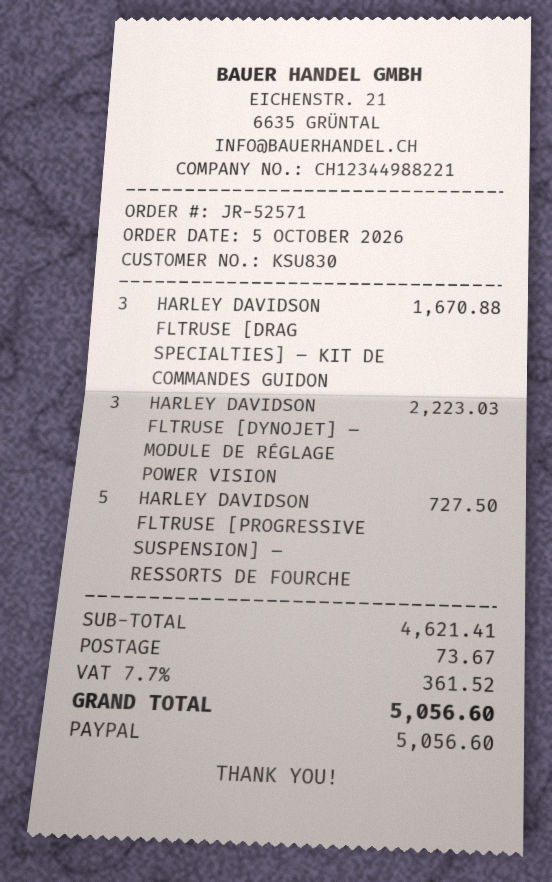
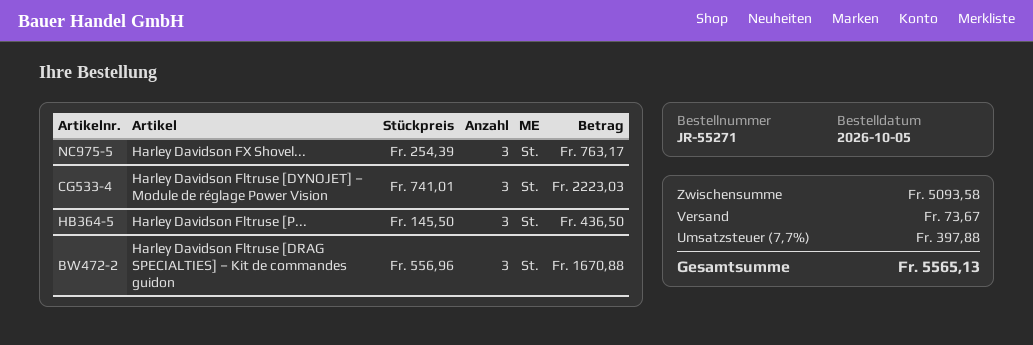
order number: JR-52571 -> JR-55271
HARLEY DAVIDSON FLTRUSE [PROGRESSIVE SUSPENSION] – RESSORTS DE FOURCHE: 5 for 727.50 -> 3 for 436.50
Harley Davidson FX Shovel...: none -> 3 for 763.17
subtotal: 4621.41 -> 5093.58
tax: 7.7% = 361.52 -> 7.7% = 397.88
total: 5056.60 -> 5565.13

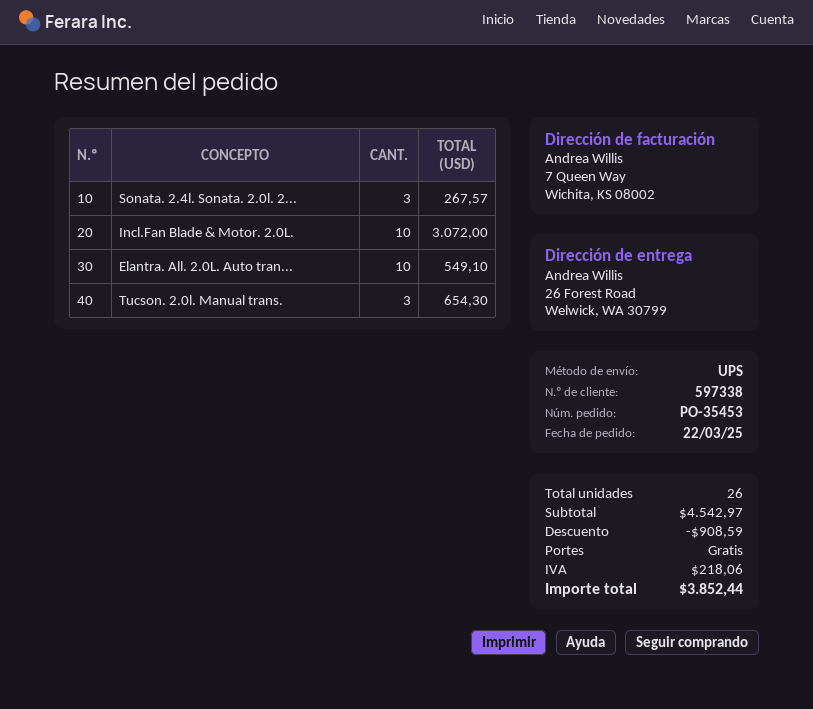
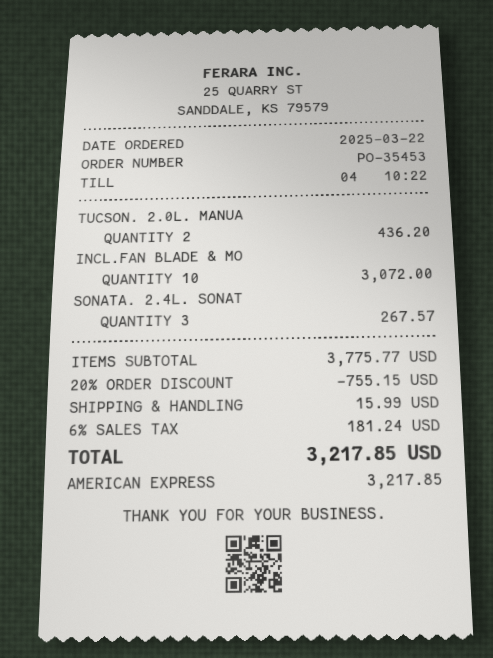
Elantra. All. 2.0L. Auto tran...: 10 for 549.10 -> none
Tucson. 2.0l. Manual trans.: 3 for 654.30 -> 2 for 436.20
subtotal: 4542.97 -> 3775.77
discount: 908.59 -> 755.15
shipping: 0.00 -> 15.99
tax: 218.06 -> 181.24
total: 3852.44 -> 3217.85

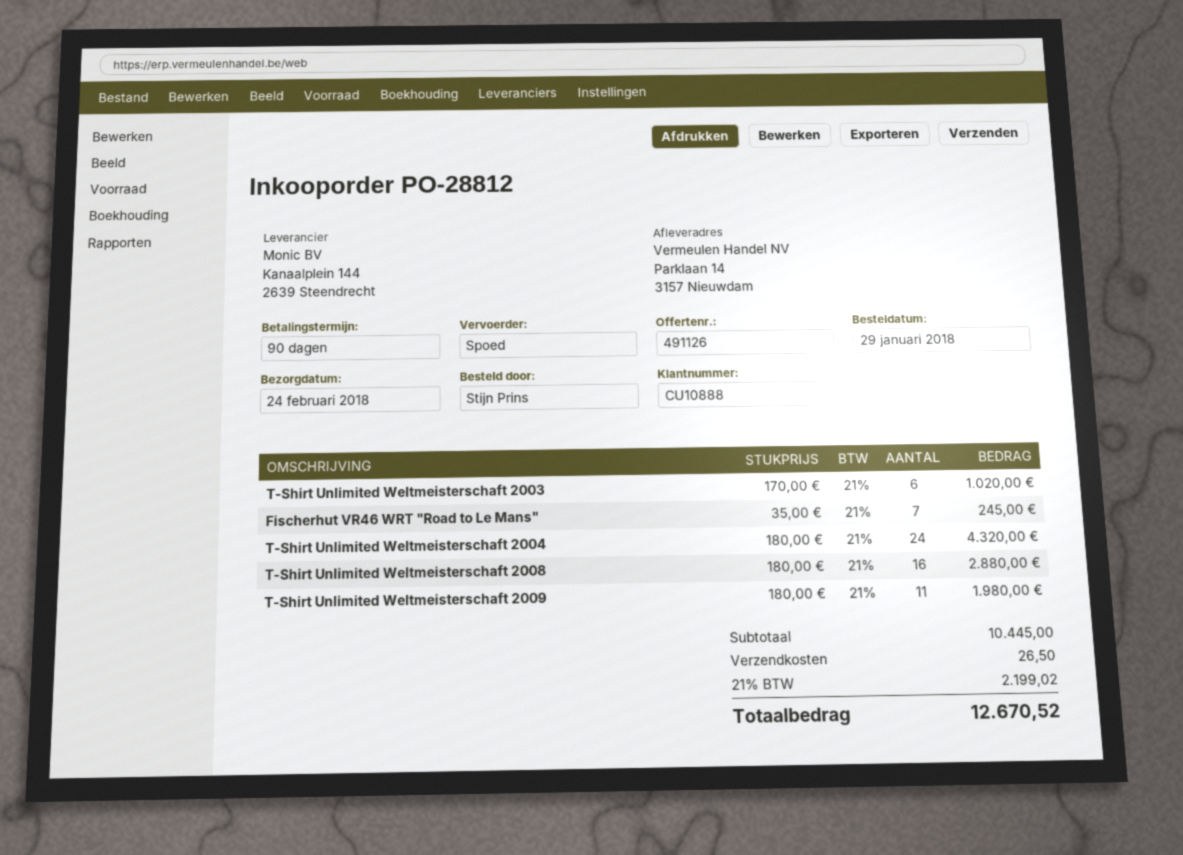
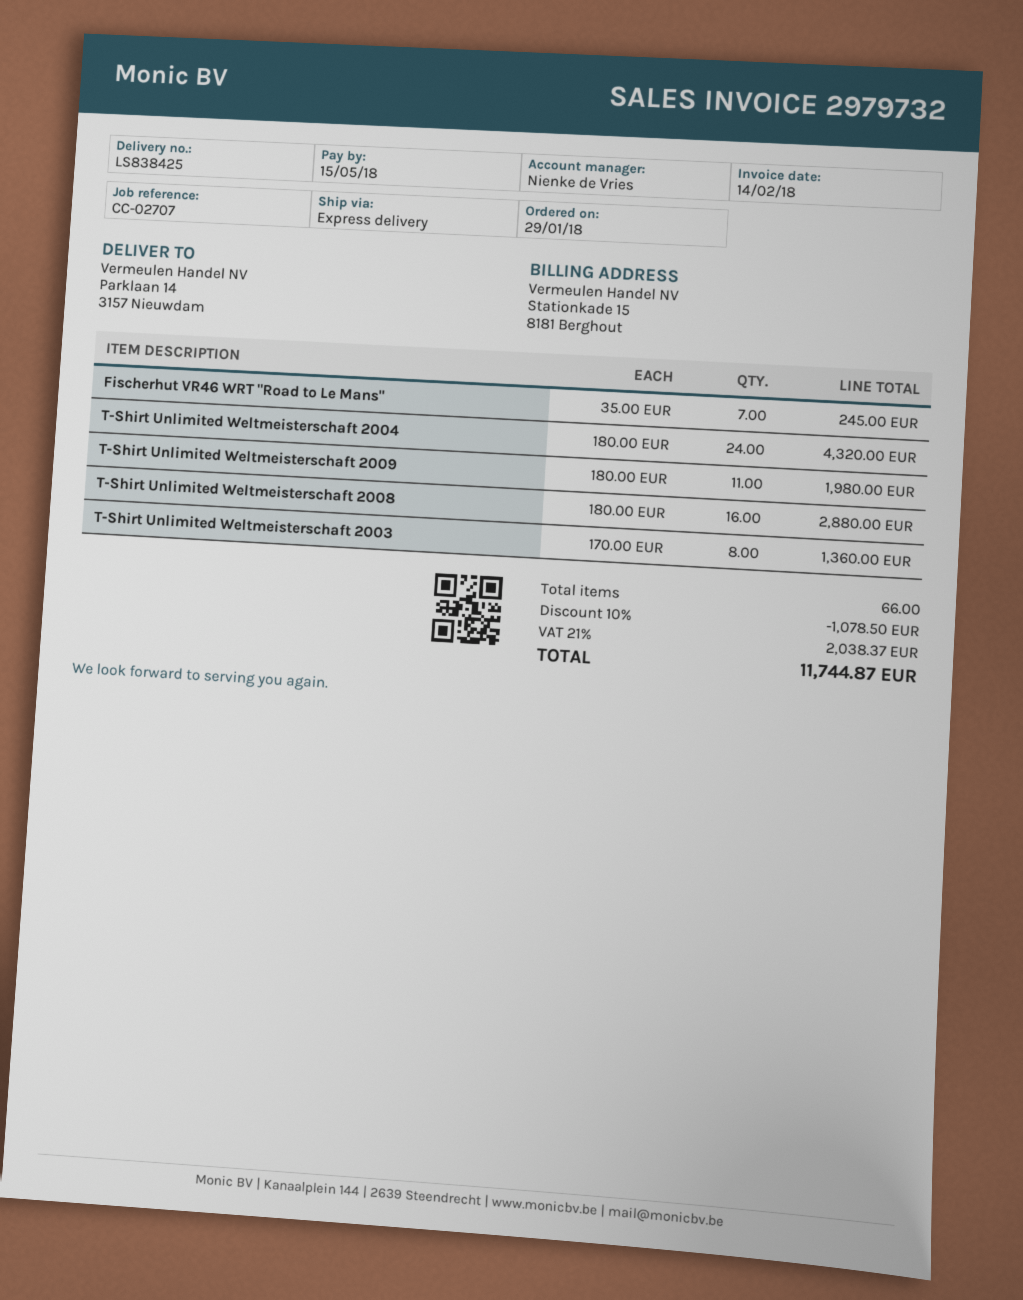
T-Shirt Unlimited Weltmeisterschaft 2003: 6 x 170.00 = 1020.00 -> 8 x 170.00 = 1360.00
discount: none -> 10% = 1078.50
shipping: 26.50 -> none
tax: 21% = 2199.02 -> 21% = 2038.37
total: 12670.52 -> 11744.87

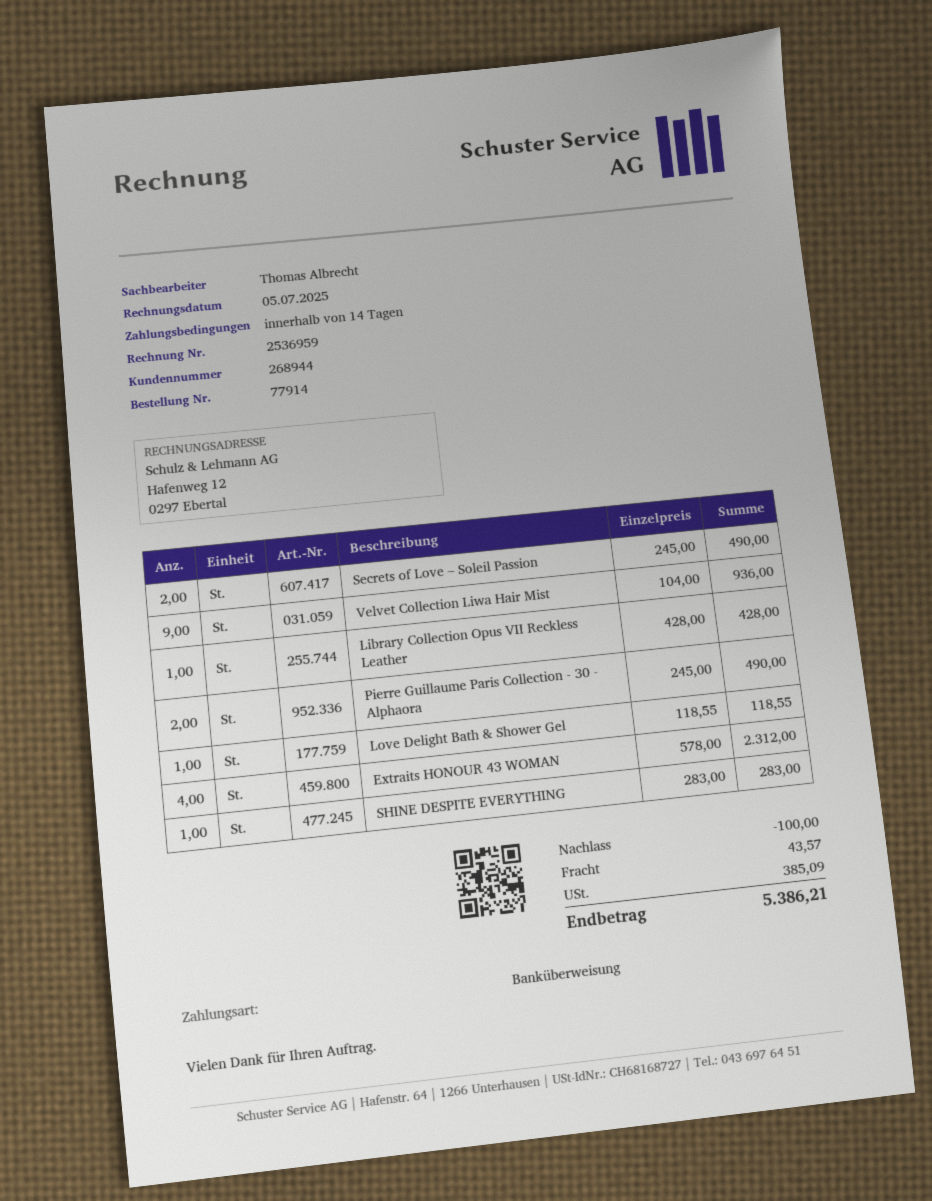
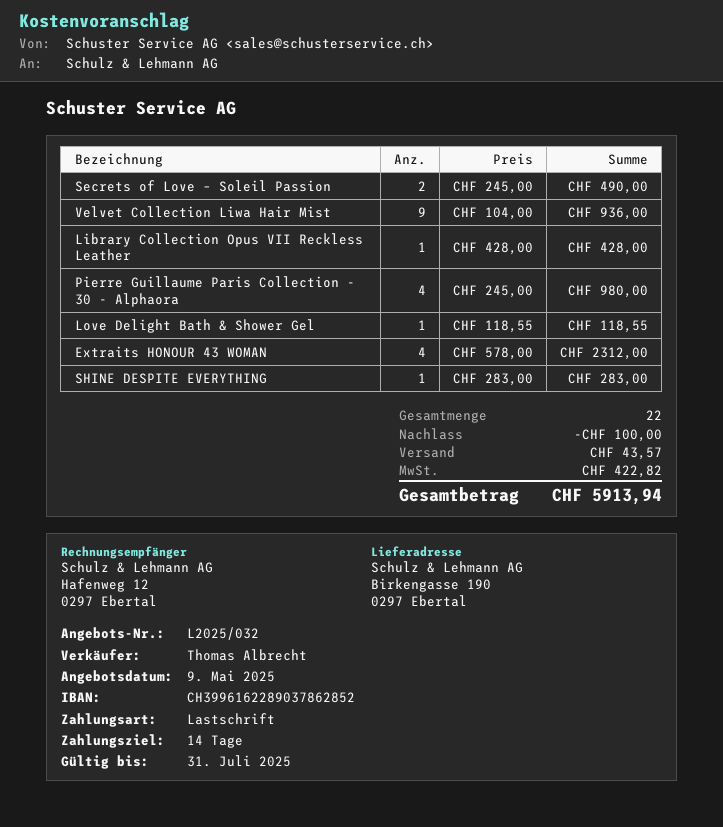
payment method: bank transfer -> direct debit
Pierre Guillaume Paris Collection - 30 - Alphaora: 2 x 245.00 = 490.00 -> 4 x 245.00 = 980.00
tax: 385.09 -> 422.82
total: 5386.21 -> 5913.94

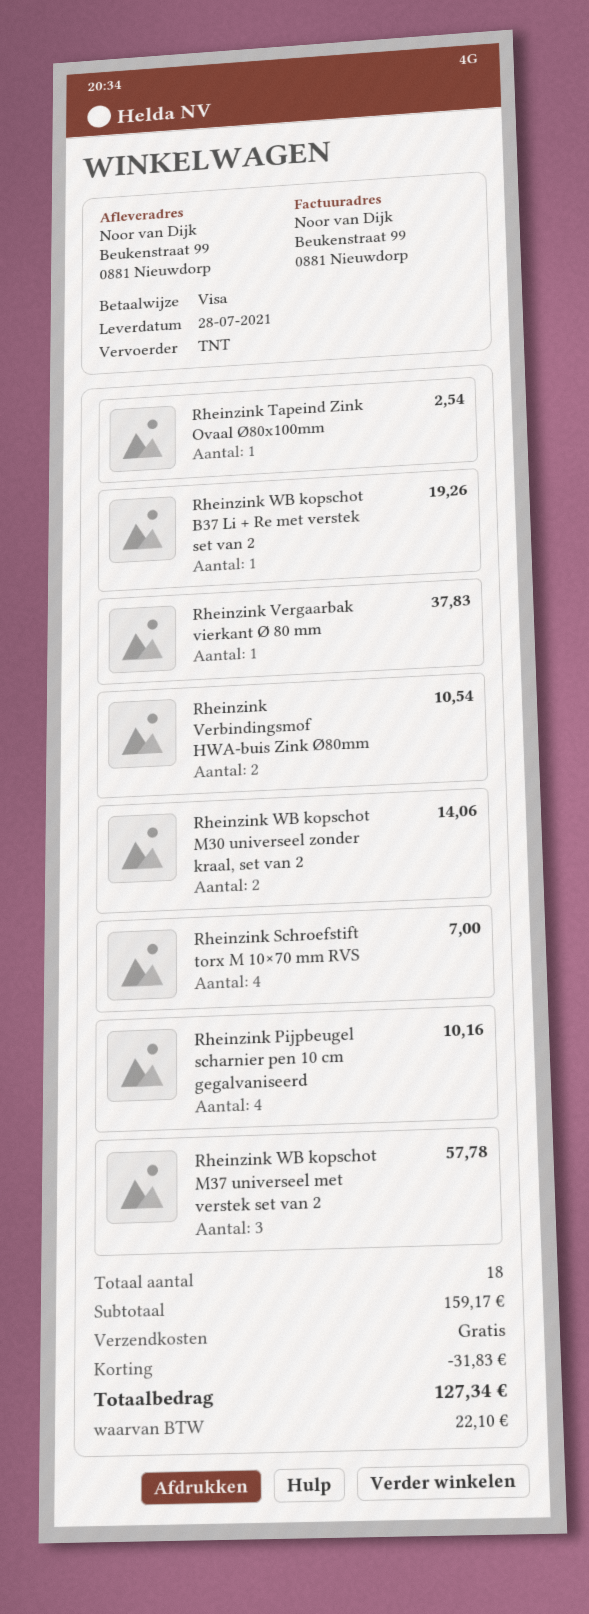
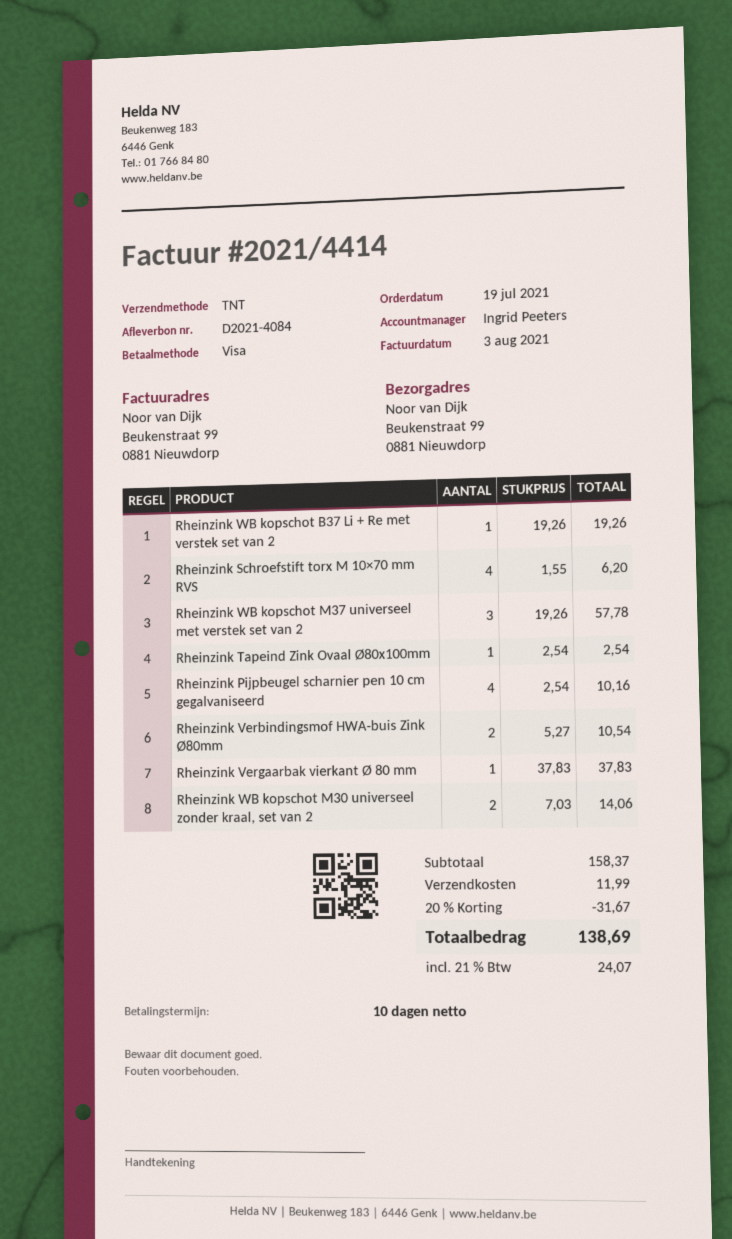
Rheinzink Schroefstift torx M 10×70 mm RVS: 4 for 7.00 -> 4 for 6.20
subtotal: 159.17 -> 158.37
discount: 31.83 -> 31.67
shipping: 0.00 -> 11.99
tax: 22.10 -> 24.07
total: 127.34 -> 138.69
:::
• [Activity]
The result should be a precise copy of all the entries, free of pictures.

• [Result of this exercise]
order number: JR-52571 -> JR-55271
HARLEY DAVIDSON FLTRUSE [PROGRESSIVE SUSPENSION] – RESSORTS DE FOURCHE: 5 for 727.50 -> 3 for 436.50
Harley Davidson FX Shovel...: none -> 3 for 763.17
subtotal: 4621.41 -> 5093.58
tax: 7.7% = 361.52 -> 7.7% = 397.88
total: 5056.60 -> 5565.13

Elantra. All. 2.0L. Auto tran...: 10 for 549.10 -> none
Tucson. 2.0l. Manual trans.: 3 for 654.30 -> 2 for 436.20
subtotal: 4542.97 -> 3775.77
discount: 908.59 -> 755.15
shipping: 0.00 -> 15.99
tax: 218.06 -> 181.24
total: 3852.44 -> 3217.85

T-Shirt Unlimited Weltmeisterschaft 2003: 6 x 170.00 = 1020.00 -> 8 x 170.00 = 1360.00
discount: none -> 10% = 1078.50
shipping: 26.50 -> none
tax: 21% = 2199.02 -> 21% = 2038.37
total: 12670.52 -> 11744.87

payment method: bank transfer -> direct debit
Pierre Guillaume Paris Collection - 30 - Alphaora: 2 x 245.00 = 490.00 -> 4 x 245.00 = 980.00
tax: 385.09 -> 422.82
total: 5386.21 -> 5913.94

Rheinzink Schroefstift torx M 10×70 mm RVS: 4 for 7.00 -> 4 for 6.20
subtotal: 159.17 -> 158.37
discount: 31.83 -> 31.67
shipping: 0.00 -> 11.99
tax: 22.10 -> 24.07
total: 127.34 -> 138.69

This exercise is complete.